Saturday, December 30, 2006  

of tyrants great and small

I have very mixed emotions over the execution of Saddam Hussein. I'm looking for last night's Nightline transcript so as to better explain what I mean, but I will very briefly go into it here:

a) Saddam was executed for a relatively small number of murders- ok, 148 is not "small," I know that, (unlike Halabja where 1,000's of people died, or the mass graves areas,etc). But, still. So, what about the rest? Surely, he had more to reveal, more to be confronted with, more victims to recognize. Why the rush?

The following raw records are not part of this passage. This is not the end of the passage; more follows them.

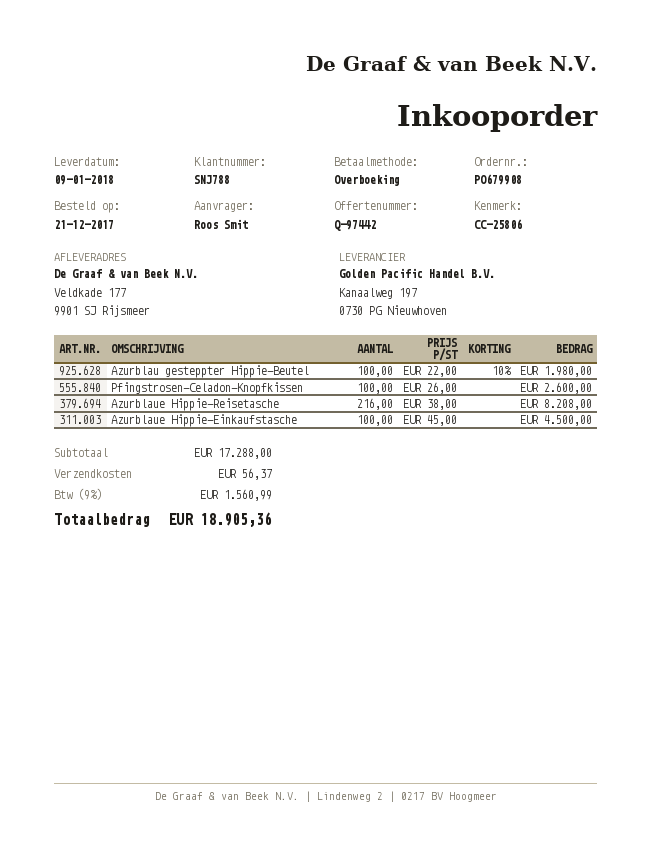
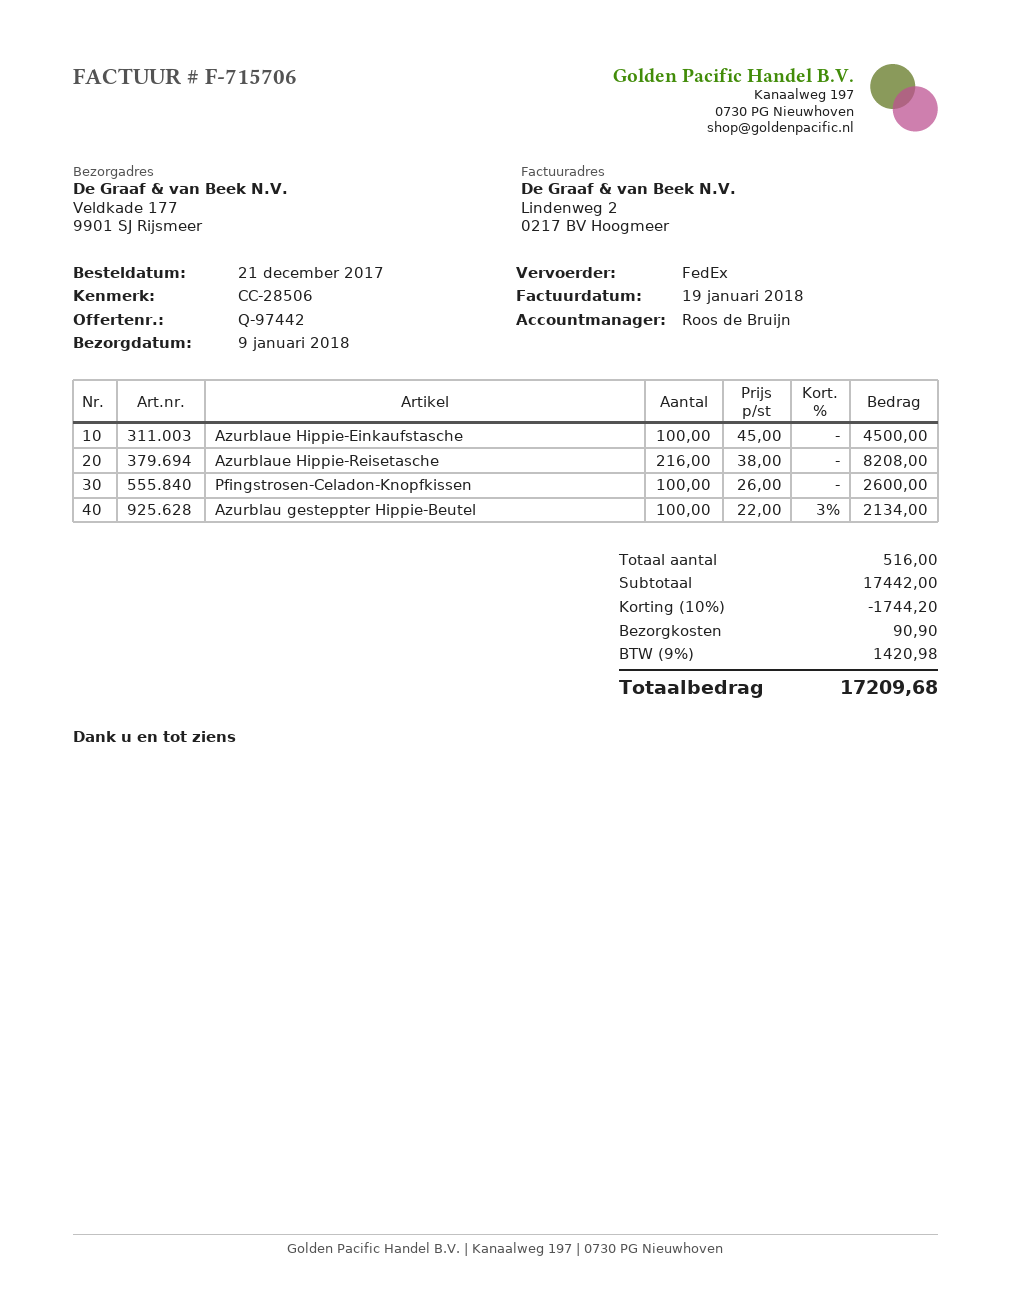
reference: CC-25806 -> CC-28506
Azurblau gesteppter Hippie-Beutel: 100 x 22.00 - 10% = 1980.00 -> 100 x 22.00 - 3% = 2134.00
subtotal: 17288.00 -> 17442.00
discount: none -> 10% = 1744.20
shipping: 56.37 -> 90.90
tax: 9% = 1560.99 -> 9% = 1420.98
total: 18905.36 -> 17209.68

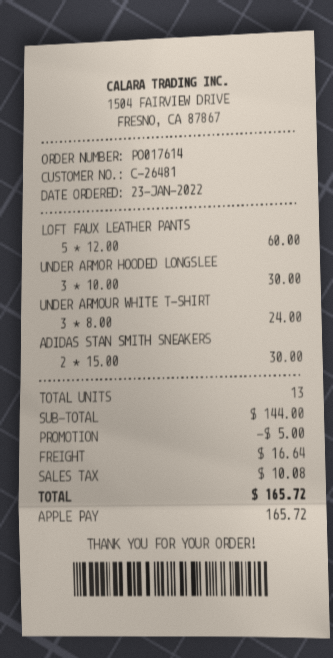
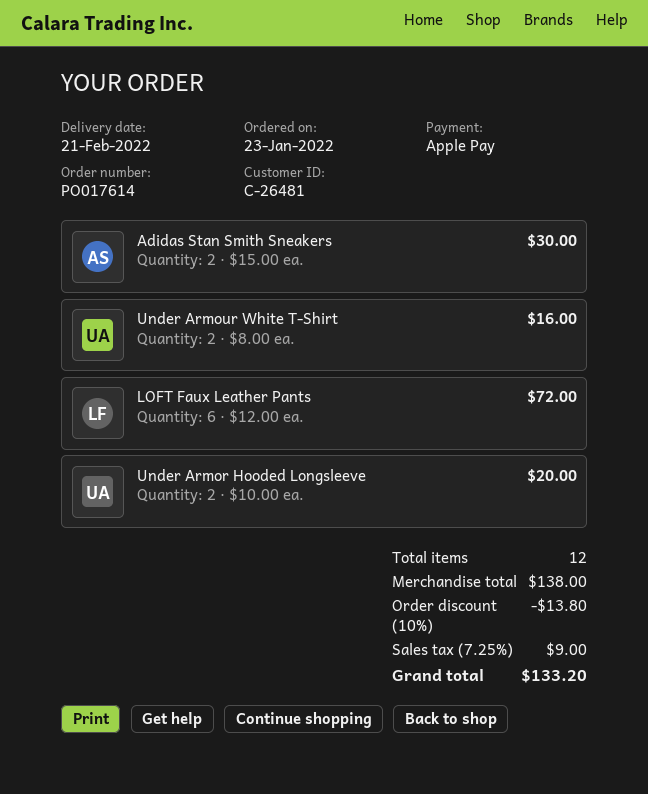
LOFT FAUX LEATHER PANTS: 5 x 12.00 = 60.00 -> 6 x 12.00 = 72.00
UNDER ARMOR HOODED LONGSLEE: 3 x 10.00 = 30.00 -> 2 x 10.00 = 20.00
UNDER ARMOUR WHITE T-SHIRT: 3 x 8.00 = 24.00 -> 2 x 8.00 = 16.00
total quantity: 13 -> 12
subtotal: 144.00 -> 138.00
discount: 5.00 -> 13.80
shipping: 16.64 -> none
tax: 10.08 -> 9.00
total: 165.72 -> 133.20

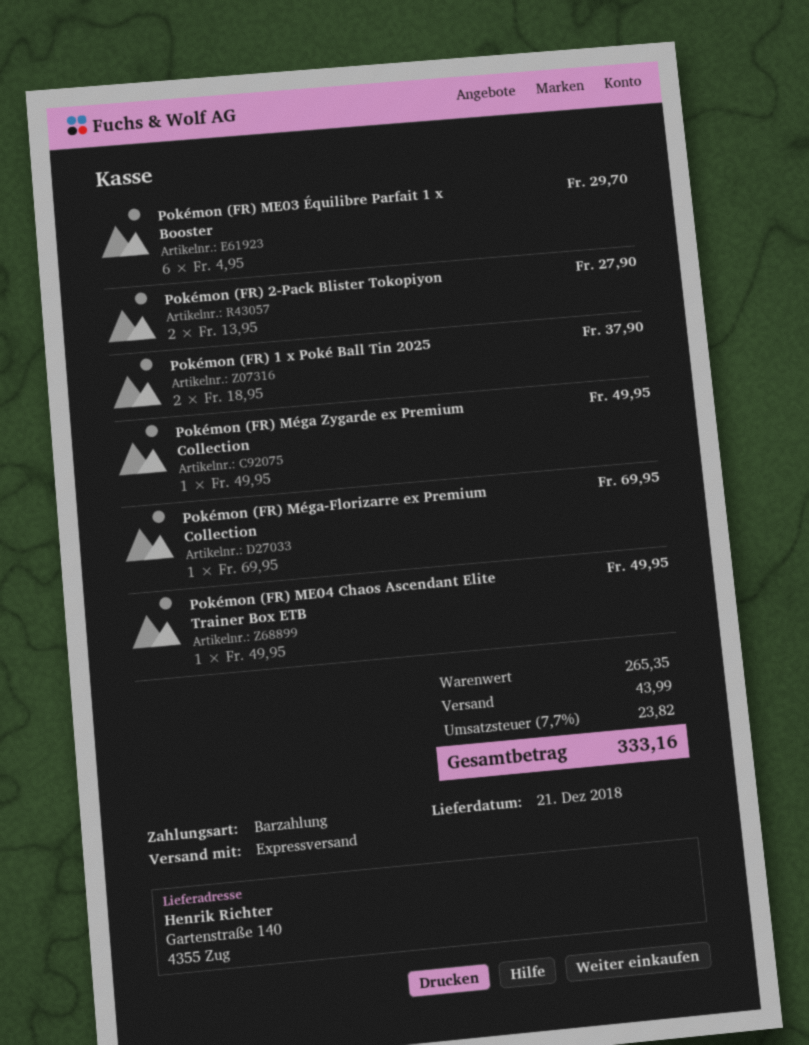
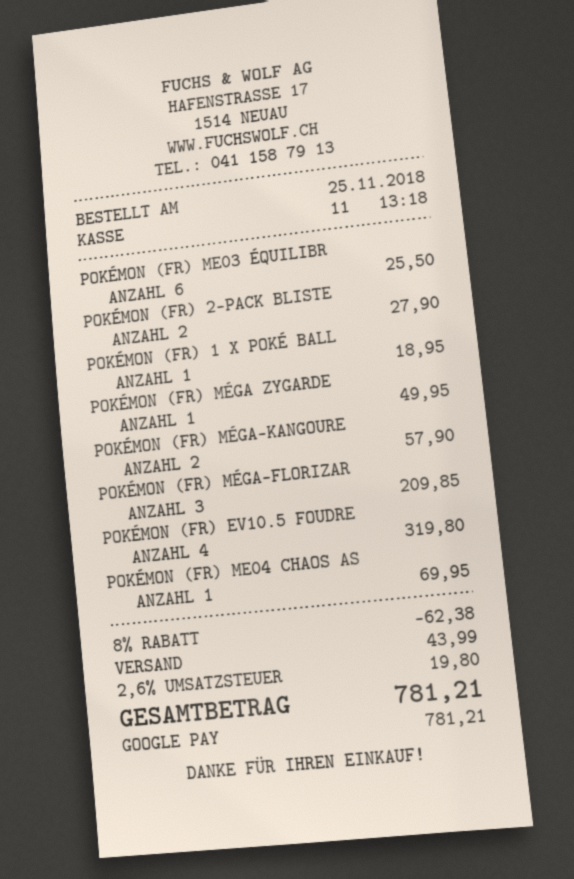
payment method: cash -> Google Pay
Pokémon (FR) ME03 Équilibre Parfait 1 x Booster: 6 for 29.70 -> 6 for 25.50
Pokémon (FR) 1 x Poké Ball Tin 2025: 2 for 37.90 -> 1 for 18.95
Pokémon (FR) Méga-Florizarre ex Premium Collection: 1 for 69.95 -> 3 for 209.85
Pokémon (FR) ME04 Chaos Ascendant Elite Trainer Box ETB: 1 for 49.95 -> 1 for 69.95
POKÉMON (FR) MÉGA-KANGOURE: none -> 2 for 57.90
POKÉMON (FR) EV10.5 FOUDRE: none -> 4 for 319.80
discount: none -> 8% = 62.38
tax: 7.7% = 23.82 -> 2.6% = 19.80
total: 333.16 -> 781.21

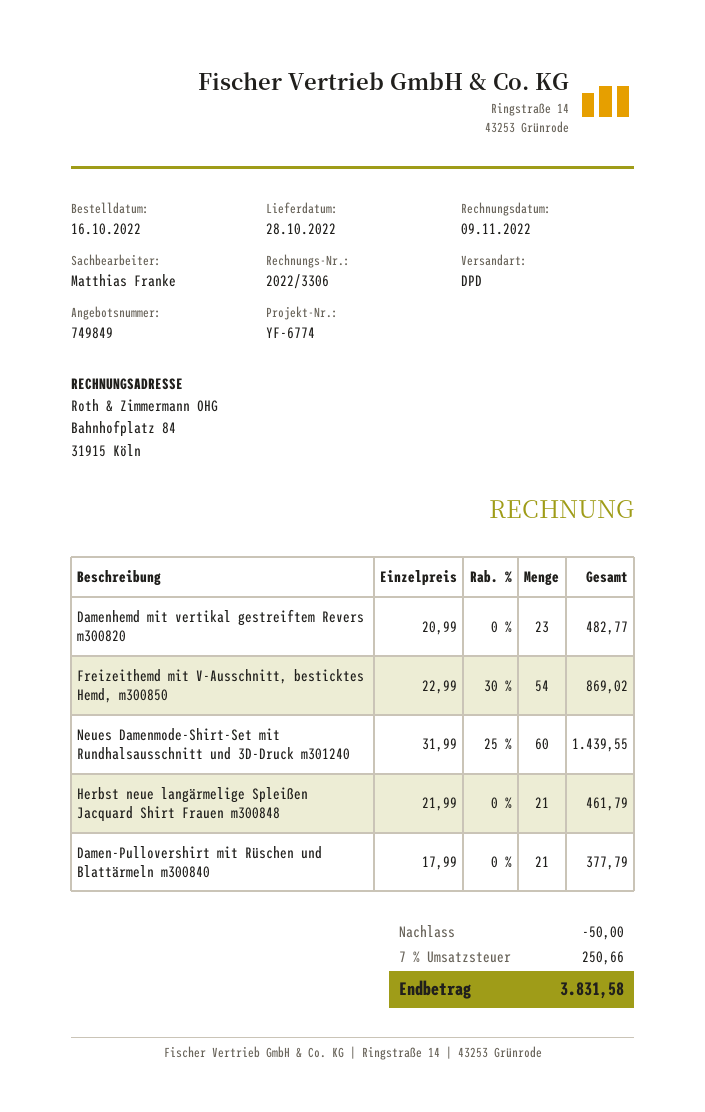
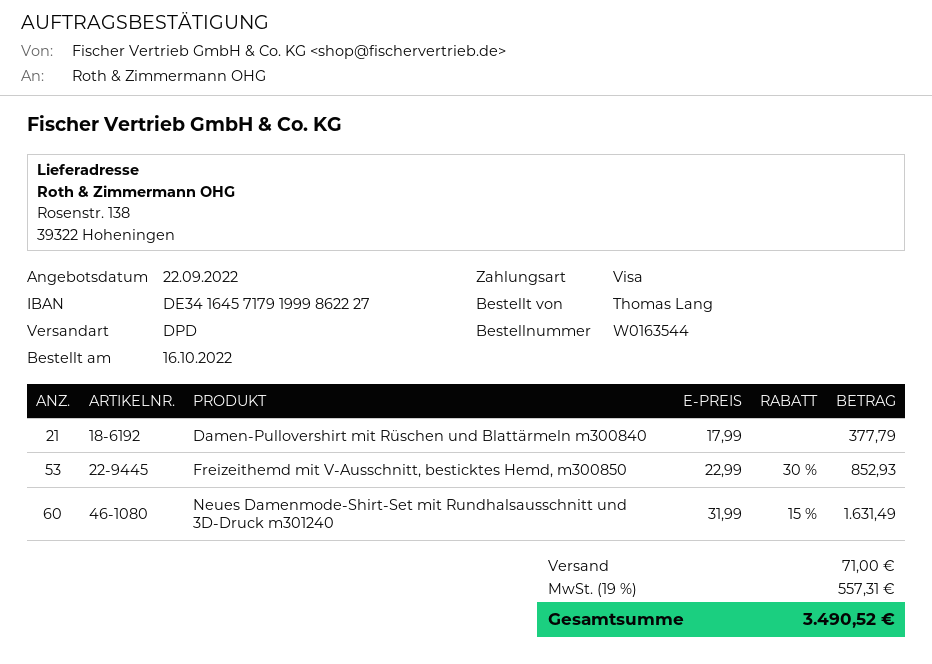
Damenhemd mit vertikal gestreiftem Revers m300820: 23 x 20.99 = 482.77 -> none
Freizeithemd mit V-Ausschnitt, besticktes Hemd, m300850: 54 x 22.99 - 30% = 869.02 -> 53 x 22.99 - 30% = 852.93
Neues Damenmode-Shirt-Set mit Rundhalsausschnitt und 3D-Druck m301240: 60 x 31.99 - 25% = 1439.55 -> 60 x 31.99 - 15% = 1631.49
Herbst neue langärmelige Spleißen Jacquard Shirt Frauen m300848: 21 x 21.99 = 461.79 -> none
discount: 50.00 -> none
shipping: none -> 71.00
tax: 7% = 250.66 -> 19% = 557.31
total: 3831.58 -> 3490.52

b) the timing- on the eve of (the Sunni) Eid ul Adha, they execute a Sunni leader. Why? I am sure there are plenty of people running around shouting Eid mabrouk with great happiness-well and good. But whose bright idea was this? That in case people weren't happy enough, you could fob off Eid pictures as happy Saddam is dead pictures?

c) the execution itself- now I don't claim to believe that executions are the sign of a barbaric people(them's D's words)- but I feel that execution itself is the sign of a troubled society and that the fact that Iraq has resurrected the death penalty in the shadow of its US tutor is telling.

d) circling back to A) Saddam Hussein took full responsibility for the crimes for which he hung. But Saddam Hussein is also accused of watonly causing the death of 1,000's of Iraqis, of gassing the Kurds, of invading a sovereign nation and the list goes on.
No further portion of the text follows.